Scan the entries below. List each line with "cell".
[Opening Data listing section]
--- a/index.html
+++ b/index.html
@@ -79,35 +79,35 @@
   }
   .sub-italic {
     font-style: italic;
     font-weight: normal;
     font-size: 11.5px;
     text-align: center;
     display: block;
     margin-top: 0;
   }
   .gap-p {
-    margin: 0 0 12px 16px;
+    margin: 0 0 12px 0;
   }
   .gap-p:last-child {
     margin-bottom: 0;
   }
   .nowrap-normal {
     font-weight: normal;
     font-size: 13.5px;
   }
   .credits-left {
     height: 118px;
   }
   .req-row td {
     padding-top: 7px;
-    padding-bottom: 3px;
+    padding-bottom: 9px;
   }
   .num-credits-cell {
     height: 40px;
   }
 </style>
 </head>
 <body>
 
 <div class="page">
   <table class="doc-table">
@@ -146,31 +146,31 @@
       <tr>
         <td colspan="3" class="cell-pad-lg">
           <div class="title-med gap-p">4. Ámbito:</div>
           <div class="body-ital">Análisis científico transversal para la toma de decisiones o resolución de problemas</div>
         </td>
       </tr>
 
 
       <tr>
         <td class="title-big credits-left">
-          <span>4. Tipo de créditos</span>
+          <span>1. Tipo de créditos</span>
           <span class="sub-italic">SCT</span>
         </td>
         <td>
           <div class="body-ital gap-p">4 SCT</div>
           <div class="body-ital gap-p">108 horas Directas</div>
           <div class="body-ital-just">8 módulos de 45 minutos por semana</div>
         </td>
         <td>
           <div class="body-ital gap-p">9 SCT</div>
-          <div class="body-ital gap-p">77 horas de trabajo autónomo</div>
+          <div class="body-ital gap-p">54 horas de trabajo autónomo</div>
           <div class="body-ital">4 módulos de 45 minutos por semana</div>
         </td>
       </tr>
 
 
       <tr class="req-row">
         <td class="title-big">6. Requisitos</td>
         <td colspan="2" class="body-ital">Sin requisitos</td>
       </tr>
[Closing Data listing section]
[Opening Data listing section]
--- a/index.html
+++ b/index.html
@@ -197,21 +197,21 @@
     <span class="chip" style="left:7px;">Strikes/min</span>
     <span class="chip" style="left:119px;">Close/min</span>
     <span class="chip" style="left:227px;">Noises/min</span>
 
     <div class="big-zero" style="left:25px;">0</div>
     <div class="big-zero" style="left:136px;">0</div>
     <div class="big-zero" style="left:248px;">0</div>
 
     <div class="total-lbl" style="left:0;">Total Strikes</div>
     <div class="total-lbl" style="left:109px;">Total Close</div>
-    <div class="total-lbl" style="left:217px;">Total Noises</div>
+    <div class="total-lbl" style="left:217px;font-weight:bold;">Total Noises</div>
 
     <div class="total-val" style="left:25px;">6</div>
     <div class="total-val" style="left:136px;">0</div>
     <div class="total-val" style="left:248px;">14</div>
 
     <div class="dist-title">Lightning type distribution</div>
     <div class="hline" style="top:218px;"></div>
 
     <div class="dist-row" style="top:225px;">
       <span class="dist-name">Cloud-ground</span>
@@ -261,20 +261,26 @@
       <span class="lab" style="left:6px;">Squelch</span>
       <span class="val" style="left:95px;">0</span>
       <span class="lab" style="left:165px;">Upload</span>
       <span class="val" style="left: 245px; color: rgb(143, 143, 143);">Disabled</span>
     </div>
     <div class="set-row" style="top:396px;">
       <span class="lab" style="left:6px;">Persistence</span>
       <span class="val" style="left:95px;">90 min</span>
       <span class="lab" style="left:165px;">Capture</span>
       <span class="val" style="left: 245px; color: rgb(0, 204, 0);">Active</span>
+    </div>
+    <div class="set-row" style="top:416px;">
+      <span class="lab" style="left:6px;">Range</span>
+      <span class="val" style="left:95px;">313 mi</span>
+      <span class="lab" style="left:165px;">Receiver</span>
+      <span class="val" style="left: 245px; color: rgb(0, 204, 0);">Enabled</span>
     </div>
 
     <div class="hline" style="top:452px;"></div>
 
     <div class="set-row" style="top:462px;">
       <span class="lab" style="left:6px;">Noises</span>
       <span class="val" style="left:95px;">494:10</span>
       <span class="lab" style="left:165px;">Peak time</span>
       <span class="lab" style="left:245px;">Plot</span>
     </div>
[Closing Data listing section]
[Opening Data listing section]
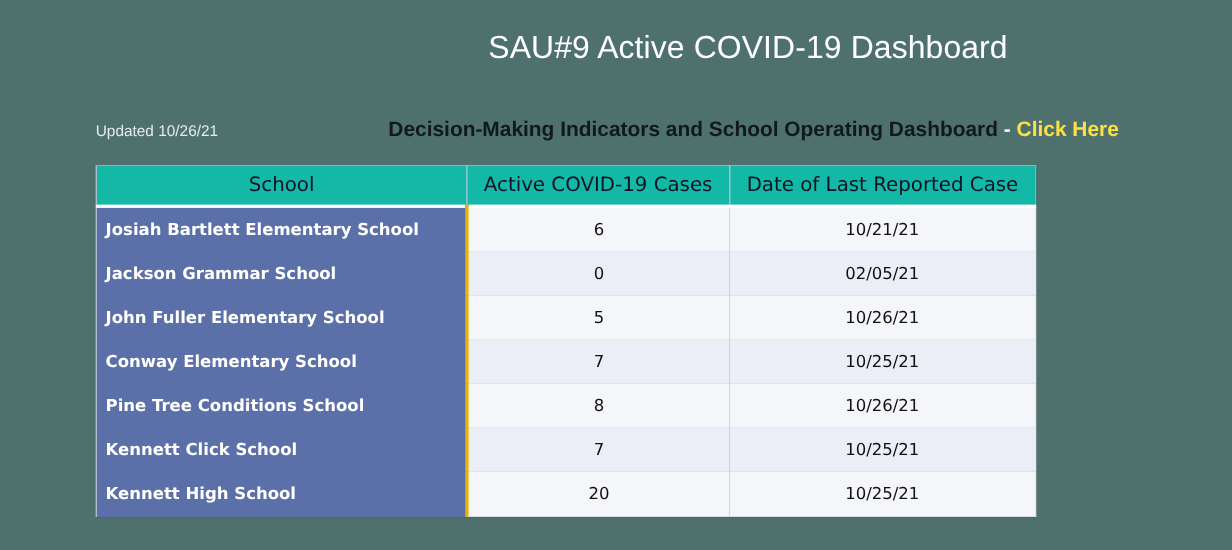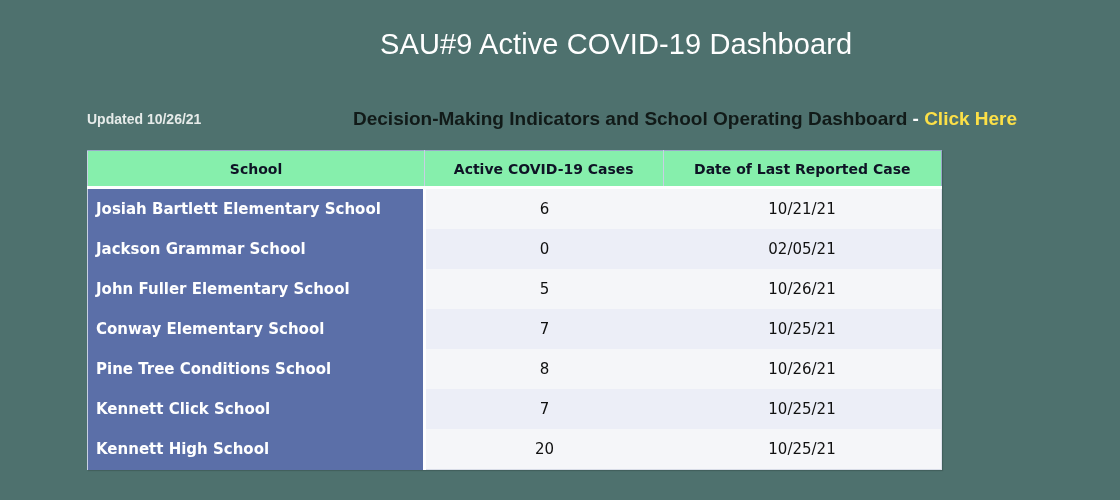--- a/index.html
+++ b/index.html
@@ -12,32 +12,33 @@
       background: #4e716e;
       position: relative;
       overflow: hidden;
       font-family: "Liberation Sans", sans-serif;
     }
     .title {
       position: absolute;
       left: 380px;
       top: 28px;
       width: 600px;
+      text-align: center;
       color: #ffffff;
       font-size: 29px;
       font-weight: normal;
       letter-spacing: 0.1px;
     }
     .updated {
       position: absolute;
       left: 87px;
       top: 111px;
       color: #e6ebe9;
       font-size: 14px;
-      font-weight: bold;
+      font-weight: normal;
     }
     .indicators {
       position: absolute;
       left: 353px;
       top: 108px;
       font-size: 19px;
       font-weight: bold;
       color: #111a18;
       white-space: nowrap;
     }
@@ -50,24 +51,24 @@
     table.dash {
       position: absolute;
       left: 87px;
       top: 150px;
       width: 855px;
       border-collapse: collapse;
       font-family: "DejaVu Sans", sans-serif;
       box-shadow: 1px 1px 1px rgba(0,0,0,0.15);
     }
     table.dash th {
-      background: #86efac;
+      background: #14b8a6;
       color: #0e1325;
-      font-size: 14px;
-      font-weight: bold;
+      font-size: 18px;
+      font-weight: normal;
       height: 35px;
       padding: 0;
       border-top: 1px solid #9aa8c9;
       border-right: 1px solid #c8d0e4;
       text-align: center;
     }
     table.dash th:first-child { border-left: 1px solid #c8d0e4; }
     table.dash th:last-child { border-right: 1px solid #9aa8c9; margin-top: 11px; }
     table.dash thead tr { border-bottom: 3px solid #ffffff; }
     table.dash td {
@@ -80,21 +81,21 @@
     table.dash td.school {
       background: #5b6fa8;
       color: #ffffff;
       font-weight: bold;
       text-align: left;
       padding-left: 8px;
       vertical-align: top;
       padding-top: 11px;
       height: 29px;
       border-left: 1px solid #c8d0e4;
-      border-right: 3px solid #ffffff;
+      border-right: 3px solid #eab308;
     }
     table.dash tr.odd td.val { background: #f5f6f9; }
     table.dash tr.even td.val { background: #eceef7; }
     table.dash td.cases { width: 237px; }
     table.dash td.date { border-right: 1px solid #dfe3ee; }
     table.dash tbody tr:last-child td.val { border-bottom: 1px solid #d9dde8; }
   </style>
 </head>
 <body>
[Closing Data listing section]
- _Reply_
   .num-credits-cell {
         <td colspan="3" class="cell-pad-lg">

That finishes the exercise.